Segment Open
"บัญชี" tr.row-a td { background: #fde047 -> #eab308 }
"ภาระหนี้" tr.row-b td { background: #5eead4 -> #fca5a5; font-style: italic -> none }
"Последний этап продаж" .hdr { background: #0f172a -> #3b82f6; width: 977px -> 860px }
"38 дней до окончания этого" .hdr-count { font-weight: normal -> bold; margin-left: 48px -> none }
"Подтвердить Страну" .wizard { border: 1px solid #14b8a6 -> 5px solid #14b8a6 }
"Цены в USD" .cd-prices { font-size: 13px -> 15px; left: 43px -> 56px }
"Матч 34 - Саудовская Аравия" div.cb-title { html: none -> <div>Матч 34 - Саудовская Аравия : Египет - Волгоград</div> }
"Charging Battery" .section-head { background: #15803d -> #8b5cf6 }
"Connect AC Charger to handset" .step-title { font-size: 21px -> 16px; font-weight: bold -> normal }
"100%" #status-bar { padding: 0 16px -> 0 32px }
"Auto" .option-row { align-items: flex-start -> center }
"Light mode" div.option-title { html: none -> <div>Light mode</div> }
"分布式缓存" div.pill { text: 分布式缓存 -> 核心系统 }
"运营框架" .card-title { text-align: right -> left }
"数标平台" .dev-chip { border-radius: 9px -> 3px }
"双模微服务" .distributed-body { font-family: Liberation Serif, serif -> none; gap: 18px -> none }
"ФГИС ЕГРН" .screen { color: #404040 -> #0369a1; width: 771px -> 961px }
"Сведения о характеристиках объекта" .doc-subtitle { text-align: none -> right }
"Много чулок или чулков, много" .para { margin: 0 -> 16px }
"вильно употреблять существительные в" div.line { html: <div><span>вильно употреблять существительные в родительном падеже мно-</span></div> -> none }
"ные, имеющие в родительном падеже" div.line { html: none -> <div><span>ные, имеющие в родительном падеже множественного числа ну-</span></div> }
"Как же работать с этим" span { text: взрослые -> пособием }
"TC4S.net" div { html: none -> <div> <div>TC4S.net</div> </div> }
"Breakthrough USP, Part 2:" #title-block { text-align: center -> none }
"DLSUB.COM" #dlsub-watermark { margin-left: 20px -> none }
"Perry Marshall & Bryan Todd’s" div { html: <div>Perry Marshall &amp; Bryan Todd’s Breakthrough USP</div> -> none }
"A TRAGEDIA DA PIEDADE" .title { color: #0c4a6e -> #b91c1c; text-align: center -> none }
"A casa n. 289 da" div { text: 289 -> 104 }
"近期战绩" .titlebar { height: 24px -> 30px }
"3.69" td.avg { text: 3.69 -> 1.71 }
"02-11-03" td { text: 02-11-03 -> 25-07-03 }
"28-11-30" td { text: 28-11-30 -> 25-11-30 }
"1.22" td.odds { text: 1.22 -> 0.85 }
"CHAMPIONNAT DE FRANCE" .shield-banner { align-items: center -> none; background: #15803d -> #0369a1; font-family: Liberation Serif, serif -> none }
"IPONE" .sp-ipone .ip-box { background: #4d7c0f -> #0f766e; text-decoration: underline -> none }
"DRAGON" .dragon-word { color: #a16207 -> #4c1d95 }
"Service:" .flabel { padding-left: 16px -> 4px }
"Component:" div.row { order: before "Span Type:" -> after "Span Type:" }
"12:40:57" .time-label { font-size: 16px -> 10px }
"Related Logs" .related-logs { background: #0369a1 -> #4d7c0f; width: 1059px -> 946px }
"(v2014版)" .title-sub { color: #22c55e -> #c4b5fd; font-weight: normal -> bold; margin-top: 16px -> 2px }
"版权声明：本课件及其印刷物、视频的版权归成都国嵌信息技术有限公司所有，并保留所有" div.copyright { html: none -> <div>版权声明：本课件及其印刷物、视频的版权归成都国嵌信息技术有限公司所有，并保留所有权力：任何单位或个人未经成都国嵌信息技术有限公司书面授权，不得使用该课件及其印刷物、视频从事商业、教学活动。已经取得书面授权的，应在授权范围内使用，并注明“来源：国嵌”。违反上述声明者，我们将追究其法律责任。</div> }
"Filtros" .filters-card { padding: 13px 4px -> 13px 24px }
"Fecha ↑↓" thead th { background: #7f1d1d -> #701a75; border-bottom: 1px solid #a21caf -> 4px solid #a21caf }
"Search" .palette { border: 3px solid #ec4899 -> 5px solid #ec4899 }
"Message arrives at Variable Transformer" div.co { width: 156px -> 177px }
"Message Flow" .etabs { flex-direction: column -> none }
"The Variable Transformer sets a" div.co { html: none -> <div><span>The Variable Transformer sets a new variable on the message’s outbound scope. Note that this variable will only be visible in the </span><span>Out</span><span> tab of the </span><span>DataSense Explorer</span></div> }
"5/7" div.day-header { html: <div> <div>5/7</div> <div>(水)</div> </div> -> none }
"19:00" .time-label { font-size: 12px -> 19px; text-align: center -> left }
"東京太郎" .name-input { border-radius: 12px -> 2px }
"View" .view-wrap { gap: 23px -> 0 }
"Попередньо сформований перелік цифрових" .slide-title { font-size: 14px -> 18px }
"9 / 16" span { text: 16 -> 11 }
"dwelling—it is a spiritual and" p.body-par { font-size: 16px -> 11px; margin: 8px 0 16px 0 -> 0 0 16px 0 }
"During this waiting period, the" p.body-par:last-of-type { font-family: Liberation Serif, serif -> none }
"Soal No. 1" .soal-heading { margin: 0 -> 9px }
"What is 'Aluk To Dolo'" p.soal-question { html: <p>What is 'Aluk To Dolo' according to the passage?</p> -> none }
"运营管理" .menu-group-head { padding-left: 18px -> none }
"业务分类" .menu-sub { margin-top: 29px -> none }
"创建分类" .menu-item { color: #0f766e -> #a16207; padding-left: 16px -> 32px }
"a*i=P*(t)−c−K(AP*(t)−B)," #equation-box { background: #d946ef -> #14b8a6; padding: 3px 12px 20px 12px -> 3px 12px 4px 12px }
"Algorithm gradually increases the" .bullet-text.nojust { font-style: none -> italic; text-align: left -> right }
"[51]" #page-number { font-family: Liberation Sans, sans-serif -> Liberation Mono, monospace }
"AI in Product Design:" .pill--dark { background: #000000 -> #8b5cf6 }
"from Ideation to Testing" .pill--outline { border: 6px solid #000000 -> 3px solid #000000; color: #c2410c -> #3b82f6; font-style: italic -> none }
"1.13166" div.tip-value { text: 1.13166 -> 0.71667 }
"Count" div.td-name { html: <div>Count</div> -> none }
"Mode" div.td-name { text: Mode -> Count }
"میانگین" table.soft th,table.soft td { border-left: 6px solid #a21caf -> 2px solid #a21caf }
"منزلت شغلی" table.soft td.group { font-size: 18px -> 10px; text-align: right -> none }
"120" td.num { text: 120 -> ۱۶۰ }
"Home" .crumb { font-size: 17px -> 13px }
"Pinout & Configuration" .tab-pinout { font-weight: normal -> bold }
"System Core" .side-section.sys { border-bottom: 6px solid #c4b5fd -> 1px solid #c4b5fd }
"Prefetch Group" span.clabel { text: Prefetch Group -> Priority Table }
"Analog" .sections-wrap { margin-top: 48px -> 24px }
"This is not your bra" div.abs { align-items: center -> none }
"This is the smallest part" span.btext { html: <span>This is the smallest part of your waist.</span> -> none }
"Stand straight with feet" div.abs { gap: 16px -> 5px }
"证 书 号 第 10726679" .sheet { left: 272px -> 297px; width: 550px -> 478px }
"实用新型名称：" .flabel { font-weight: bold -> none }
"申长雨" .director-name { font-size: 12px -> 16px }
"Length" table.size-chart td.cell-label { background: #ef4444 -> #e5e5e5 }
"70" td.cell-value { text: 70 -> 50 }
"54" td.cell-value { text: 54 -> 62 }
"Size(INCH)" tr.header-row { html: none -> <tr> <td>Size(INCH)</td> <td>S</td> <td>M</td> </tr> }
Segment Closed
→ Activity
A word-for-word copy of the material is required.

→ Problem solution
"บัญชี" tr.row-a td { background: #fde047 -> #eab308 }
"ภาระหนี้" tr.row-b td { background: #5eead4 -> #fca5a5; font-style: italic -> none }
"Последний этап продаж" .hdr { background: #0f172a -> #3b82f6; width: 977px -> 860px }
"38 дней до окончания этого" .hdr-count { font-weight: normal -> bold; margin-left: 48px -> none }
"Подтвердить Страну" .wizard { border: 1px solid #14b8a6 -> 5px solid #14b8a6 }
"Цены в USD" .cd-prices { font-size: 13px -> 15px; left: 43px -> 56px }
"Матч 34 - Саудовская Аравия" div.cb-title { html: none -> <div>Матч 34 - Саудовская Аравия : Египет - Волгоград</div> }
"Charging Battery" .section-head { background: #15803d -> #8b5cf6 }
"Connect AC Charger to handset" .step-title { font-size: 21px -> 16px; font-weight: bold -> normal }
"100%" #status-bar { padding: 0 16px -> 0 32px }
"Auto" .option-row { align-items: flex-start -> center }
"Light mode" div.option-title { html: none -> <div>Light mode</div> }
"分布式缓存" div.pill { text: 分布式缓存 -> 核心系统 }
"运营框架" .card-title { text-align: right -> left }
"数标平台" .dev-chip { border-radius: 9px -> 3px }
"双模微服务" .distributed-body { font-family: Liberation Serif, serif -> none; gap: 18px -> none }
"ФГИС ЕГРН" .screen { color: #404040 -> #0369a1; width: 771px -> 961px }
"Сведения о характеристиках объекта" .doc-subtitle { text-align: none -> right }
"Много чулок или чулков, много" .para { margin: 0 -> 16px }
"вильно употреблять существительные в" div.line { html: <div><span>вильно употреблять существительные в родительном падеже мно-</span></div> -> none }
"ные, имеющие в родительном падеже" div.line { html: none -> <div><span>ные, имеющие в родительном падеже множественного числа ну-</span></div> }
"Как же работать с этим" span { text: взрослые -> пособием }
"TC4S.net" div { html: none -> <div> <div>TC4S.net</div> </div> }
"Breakthrough USP, Part 2:" #title-block { text-align: center -> none }
"DLSUB.COM" #dlsub-watermark { margin-left: 20px -> none }
"Perry Marshall & Bryan Todd’s" div { html: <div>Perry Marshall &amp; Bryan Todd’s Breakthrough USP</div> -> none }
"A TRAGEDIA DA PIEDADE" .title { color: #0c4a6e -> #b91c1c; text-align: center -> none }
"A casa n. 289 da" div { text: 289 -> 104 }
"近期战绩" .titlebar { height: 24px -> 30px }
"3.69" td.avg { text: 3.69 -> 1.71 }
"02-11-03" td { text: 02-11-03 -> 25-07-03 }
"28-11-30" td { text: 28-11-30 -> 25-11-30 }
"1.22" td.odds { text: 1.22 -> 0.85 }
"CHAMPIONNAT DE FRANCE" .shield-banner { align-items: center -> none; background: #15803d -> #0369a1; font-family: Liberation Serif, serif -> none }
"IPONE" .sp-ipone .ip-box { background: #4d7c0f -> #0f766e; text-decoration: underline -> none }
"DRAGON" .dragon-word { color: #a16207 -> #4c1d95 }
"Service:" .flabel { padding-left: 16px -> 4px }
"Component:" div.row { order: before "Span Type:" -> after "Span Type:" }
"12:40:57" .time-label { font-size: 16px -> 10px }
"Related Logs" .related-logs { background: #0369a1 -> #4d7c0f; width: 1059px -> 946px }
"(v2014版)" .title-sub { color: #22c55e -> #c4b5fd; font-weight: normal -> bold; margin-top: 16px -> 2px }
"版权声明：本课件及其印刷物、视频的版权归成都国嵌信息技术有限公司所有，并保留所有" div.copyright { html: none -> <div>版权声明：本课件及其印刷物、视频的版权归成都国嵌信息技术有限公司所有，并保留所有权力：任何单位或个人未经成都国嵌信息技术有限公司书面授权，不得使用该课件及其印刷物、视频从事商业、教学活动。已经取得书面授权的，应在授权范围内使用，并注明“来源：国嵌”。违反上述声明者，我们将追究其法律责任。</div> }
"Filtros" .filters-card { padding: 13px 4px -> 13px 24px }
"Fecha ↑↓" thead th { background: #7f1d1d -> #701a75; border-bottom: 1px solid #a21caf -> 4px solid #a21caf }
"Search" .palette { border: 3px solid #ec4899 -> 5px solid #ec4899 }
"Message arrives at Variable Transformer" div.co { width: 156px -> 177px }
"Message Flow" .etabs { flex-direction: column -> none }
"The Variable Transformer sets a" div.co { html: none -> <div><span>The Variable Transformer sets a new variable on the message’s outbound scope. Note that this variable will only be visible in the </span><span>Out</span><span> tab of the </span><span>DataSense Explorer</span></div> }
"5/7" div.day-header { html: <div> <div>5/7</div> <div>(水)</div> </div> -> none }
"19:00" .time-label { font-size: 12px -> 19px; text-align: center -> left }
"東京太郎" .name-input { border-radius: 12px -> 2px }
"View" .view-wrap { gap: 23px -> 0 }
"Попередньо сформований перелік цифрових" .slide-title { font-size: 14px -> 18px }
"9 / 16" span { text: 16 -> 11 }
"dwelling—it is a spiritual and" p.body-par { font-size: 16px -> 11px; margin: 8px 0 16px 0 -> 0 0 16px 0 }
"During this waiting period, the" p.body-par:last-of-type { font-family: Liberation Serif, serif -> none }
"Soal No. 1" .soal-heading { margin: 0 -> 9px }
"What is 'Aluk To Dolo'" p.soal-question { html: <p>What is 'Aluk To Dolo' according to the passage?</p> -> none }
"运营管理" .menu-group-head { padding-left: 18px -> none }
"业务分类" .menu-sub { margin-top: 29px -> none }
"创建分类" .menu-item { color: #0f766e -> #a16207; padding-left: 16px -> 32px }
"a*i=P*(t)−c−K(AP*(t)−B)," #equation-box { background: #d946ef -> #14b8a6; padding: 3px 12px 20px 12px -> 3px 12px 4px 12px }
"Algorithm gradually increases the" .bullet-text.nojust { font-style: none -> italic; text-align: left -> right }
"[51]" #page-number { font-family: Liberation Sans, sans-serif -> Liberation Mono, monospace }
"AI in Product Design:" .pill--dark { background: #000000 -> #8b5cf6 }
"from Ideation to Testing" .pill--outline { border: 6px solid #000000 -> 3px solid #000000; color: #c2410c -> #3b82f6; font-style: italic -> none }
"1.13166" div.tip-value { text: 1.13166 -> 0.71667 }
"Count" div.td-name { html: <div>Count</div> -> none }
"Mode" div.td-name { text: Mode -> Count }
"میانگین" table.soft th,table.soft td { border-left: 6px solid #a21caf -> 2px solid #a21caf }
"منزلت شغلی" table.soft td.group { font-size: 18px -> 10px; text-align: right -> none }
"120" td.num { text: 120 -> ۱۶۰ }
"Home" .crumb { font-size: 17px -> 13px }
"Pinout & Configuration" .tab-pinout { font-weight: normal -> bold }
"System Core" .side-section.sys { border-bottom: 6px solid #c4b5fd -> 1px solid #c4b5fd }
"Prefetch Group" span.clabel { text: Prefetch Group -> Priority Table }
"Analog" .sections-wrap { margin-top: 48px -> 24px }
"This is not your bra" div.abs { align-items: center -> none }
"This is the smallest part" span.btext { html: <span>This is the smallest part of your waist.</span> -> none }
"Stand straight with feet" div.abs { gap: 16px -> 5px }
"证 书 号 第 10726679" .sheet { left: 272px -> 297px; width: 550px -> 478px }
"实用新型名称：" .flabel { font-weight: bold -> none }
"申长雨" .director-name { font-size: 12px -> 16px }
"Length" table.size-chart td.cell-label { background: #ef4444 -> #e5e5e5 }
"70" td.cell-value { text: 70 -> 50 }
"54" td.cell-value { text: 54 -> 62 }
"Size(INCH)" tr.header-row { html: none -> <tr> <td>Size(INCH)</td> <td>S</td> <td>M</td> </tr> }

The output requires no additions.